En esta casa de la 157 W sucedió que, una noche, casi al amanecer, escuché un pequeño ruido. Cuando miré, se trataba de fragmentos de carbón que caían sobre una hoja de zinc que cubría una parrilla del sóta­no, pues se había incendiado el apar­tamento contiguo. Rápidamente di la voz de alarma a Alejo y Nana que todavía dormían. Recogieron sus prendas antes de salir (era lo primero que se hacía, por temor a la policía) y salimos precipitadamente. En un apartamento del piso superior vivía una violinista cubana; su hermano golpeaba la puerta insistentemente. Luego la vimos bajar con su cartera en el brazo, muy tranquilamente.

Dijeron que se sedaba para dor­mir y que, además, dormía con tapo­nes en los oídos.
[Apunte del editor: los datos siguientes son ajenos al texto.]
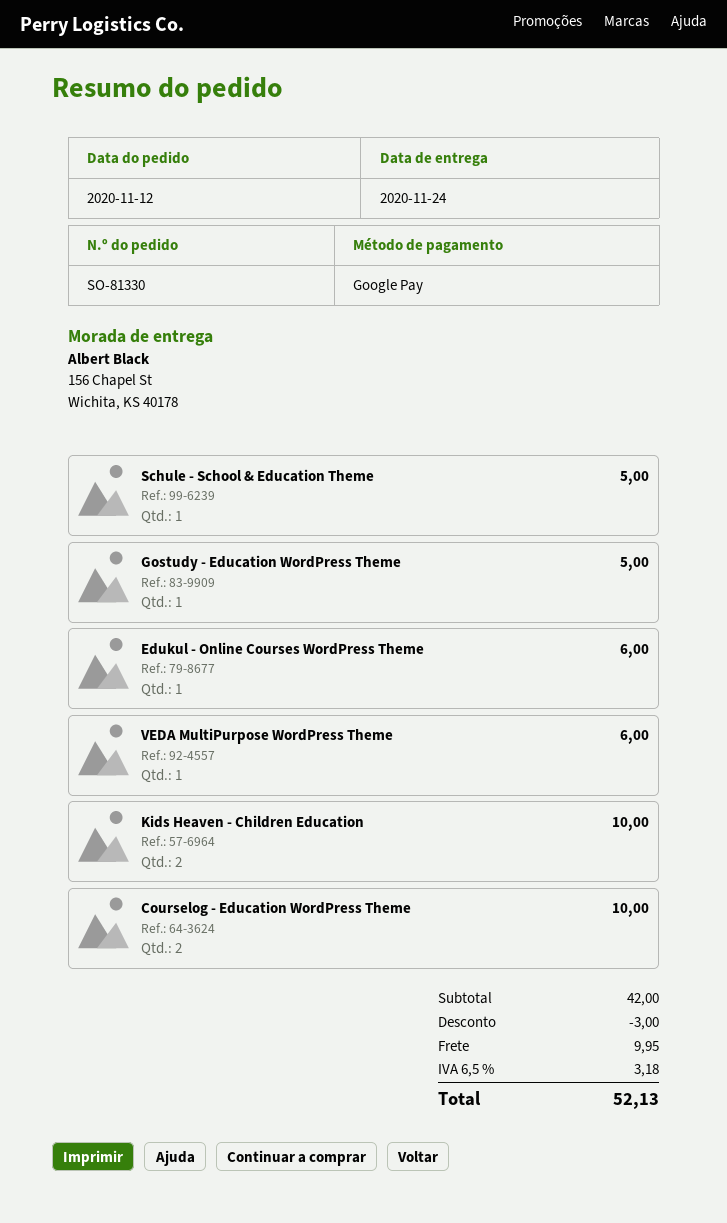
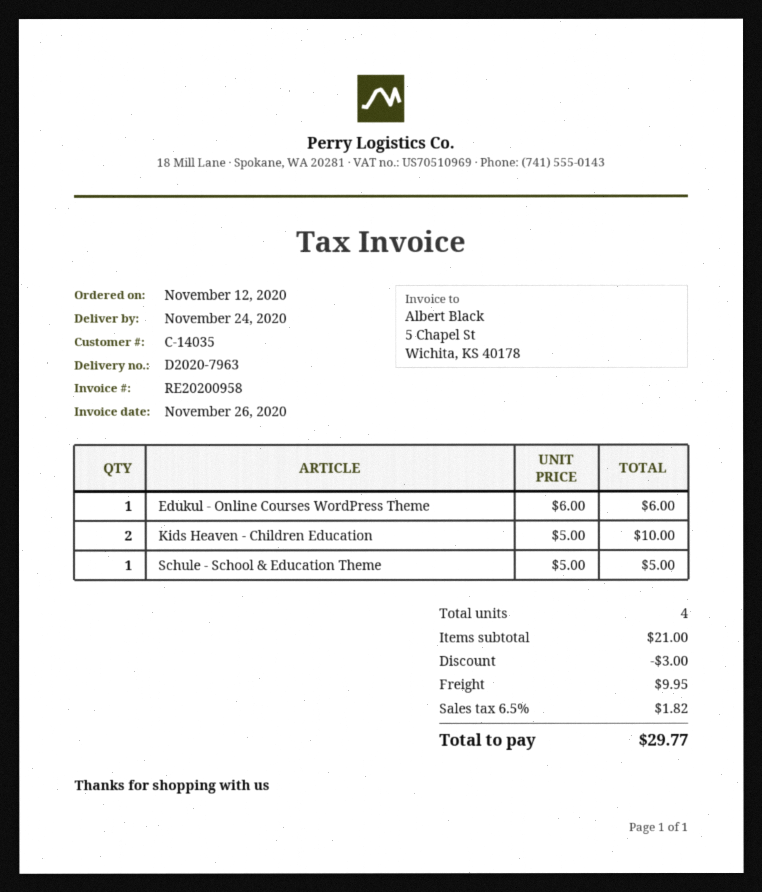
Gostudy - Education WordPress Theme: 1 for 5.00 -> none
VEDA MultiPurpose WordPress Theme: 1 for 6.00 -> none
Courselog - Education WordPress Theme: 2 for 10.00 -> none
subtotal: 42.00 -> 21.00
tax: 6.5% = 3.18 -> 6.5% = 1.82
total: 52.13 -> 29.77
Cuando salimos a la calle, estaba todo lleno de gente y carros de los bomberos.

Salimos en piyamas, y en lo que cada uno atinó a ponerse; una vecina le dijo a mi tío: “Vecino, usted se ve muy bien sin camisa…”. Y entonces supo que salió solo con pantalón de piyama ¡y una sola chancleta! Me sorprendí al ver que no lanzaban ni una gota de agua hacia la casa del incendio. Entonces noté que force­jeaban con un hombre negro, por im­pedir que entrara a la casa en llamas. Éste era el esposo de una mujer (ir­landesa, según decían) cuyo hijo sa­lió junto con ellos, pero –medio dor­mido– se metió de nuevo hacia la casa; la mamá entró detrás de él, y los bomberos la sacaron chamuscada. Por eso forcejeaba el hombre por entrar detrás de ellos.

Finalmente lanzaron enormes chorros de agua y apagaron el fuego sin que llegara a afectar nuestro apartamento. Adentro encontraron al niño carbonizado. A la noche si­guiente oímos ruido persistente en el patio de la casa quemada. Se trataba de una pequeña lata de aluminio que el viento llevaba y traía de un lado a otro, sobre el cemento. Pero el tío Alejo decía –un poco apenado– que era el niño, pues ahí solía jugar solo con sus carritos.